Hypoxia in
tumors results in resistance to both
chemotherapy and
radiotherapy treatments but affords an environment in which
hypoxia-activated
prodrugs (HAP) are activated upon bioreduction to release targeted
cytotoxins. The benzotriazine 1,4-di-N-oxide (BTO) HAP,
tirapazamine (TPZ, 1), has undergone extensive clinical evaluation in combination with
radiotherapy to assist in the killing of hypoxic
tumor cells. Although compound 1 did not gain approval for clinical use, it has spurred on the development of other BTOs, such as the 3-alkyl analogue,
SN30000, 2. There is general agreement that the
cytotoxin(s) from BTOs arise from the one-electron reduced form of the compounds. Identifying the cytotoxic radicals, and whether they play a role in the selective killing of hypoxic
tumor cells, is important for continued development of the BTO class of anticancer
prodrugs. In this study, nitrone spin-traps, combined with electron spin resonance, give evidence for the formation of aryl radicals from compounds 1, 2 and 3-phenyl analogues, compounds 3 and 4, which form
carbon C-centered radicals.

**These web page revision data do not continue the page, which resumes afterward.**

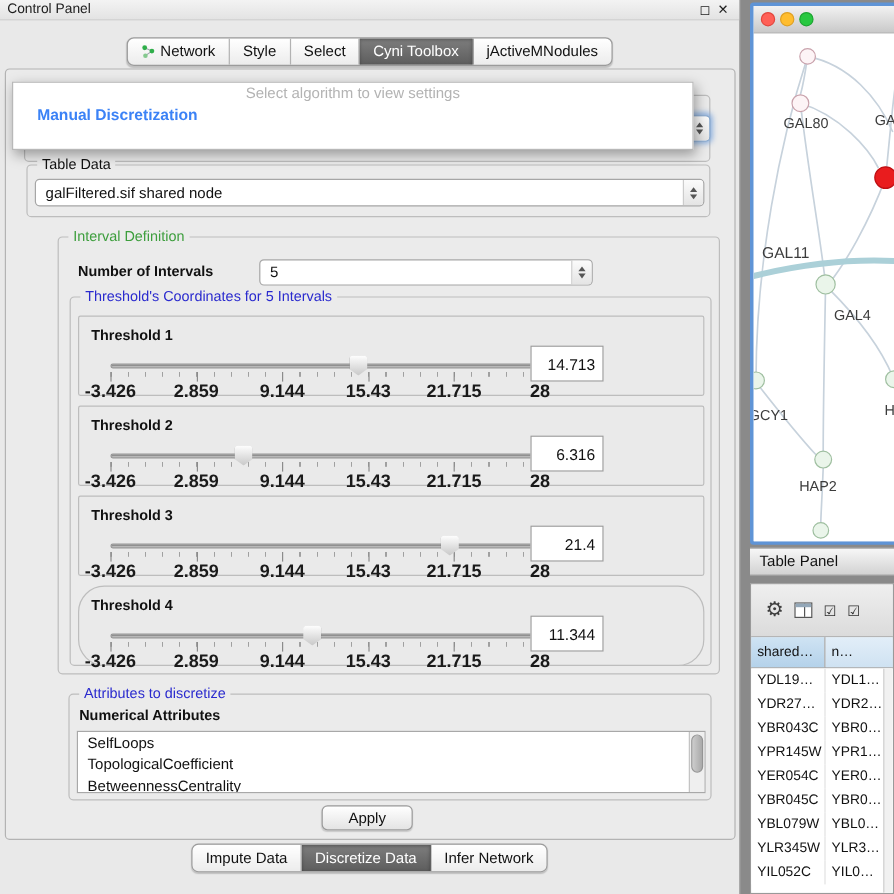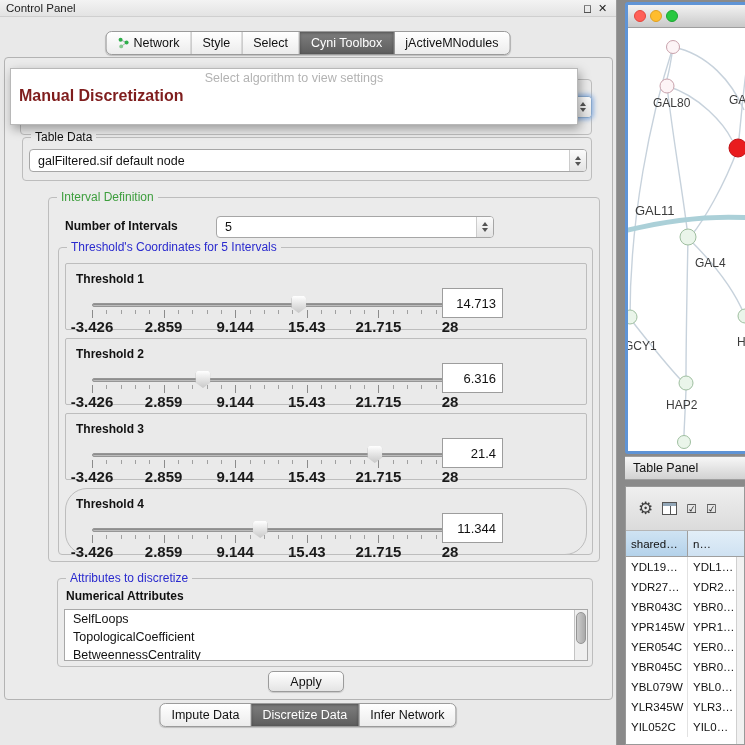--- a/index.html
+++ b/index.html
@@ -45,7 +45,7 @@
   .algo-dropdown{position:absolute;left:5px;top:10px;width:568px;height:57px;background:#fff;border:1px solid #b8b8b8;
     box-shadow:2px 4px 10px rgba(0,0,0,.35);z-index:50;}
   .algo-placeholder{text-align:center;color:#b3b3b3;font-size:12.5px;height:18px;line-height:18px;}
-  .algo-option{font-size:16px;color:#7f1d1d;height:18px;line-height:18px;padding-left:8px;}
+  .algo-option{font-size:13px;color:#3b82f6;height:18px;line-height:18px;padding-left:20px;}
   .algo-option.bold{font-weight:bold;}
 
   

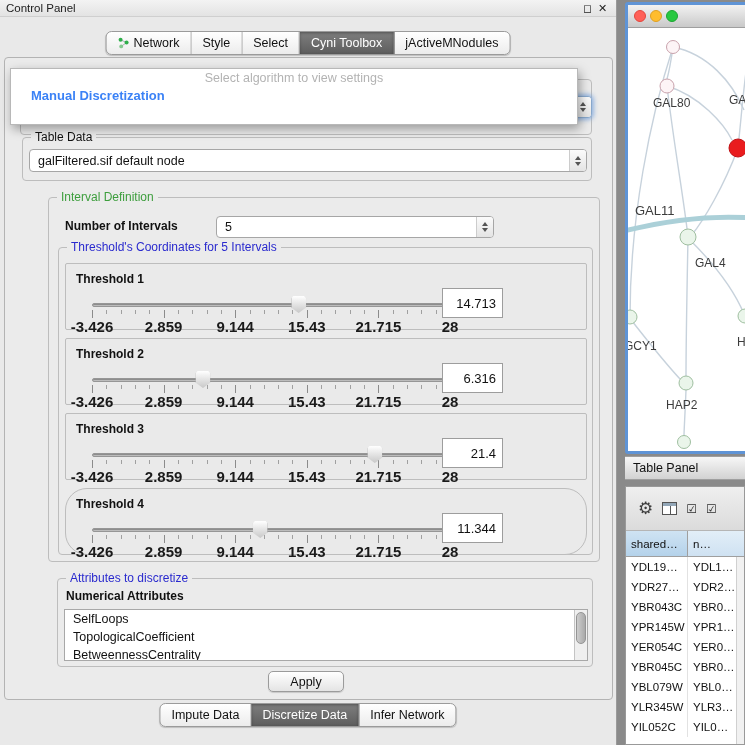--- a/index.html
+++ b/index.html
@@ -177,7 +177,7 @@
     <div class="group td-group">
       <span class="group-label">Table Data</span>
       <div class="combo td-combo">
-        <span>galFiltered.sif default node</span>
+        <span>galFiltered.sif shared node</span>
         <span class="stepper">
             <i class="tri-up"></i>
             <i class="tri-down"></i>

In addition, high concentrations of DEPMPO (5-(diethoxyphosphoryl)-5-methyl-1-pyrroline N-oxide) spin-trap the •OH radical. The combination of spin-traps with high concentrations of
DMSO and
methanol also give evidence for the involvement of strongly oxidizing radicals. The failure to spin-trap methyl radicals with PBN (
N-tert-butylphenylnitrone) on the bioreduction of compound 2, in the presence of
DMSO, implies that free •OH radicals are not released from the protonated radical
anions of compound 2. The spin-trapping of •OH radicals by high concentrations of DEPMPO, and the radical species arising from
DMSO and
methanol give both direct and indirect evidence for the scavenging of •OH radicals that are involved in an intramolecular process.
Hypoxia-selective cytotoxicity is not related to the formation of aryl radicals from the BTO compounds as they are associated with high aerobic cytotoxicity.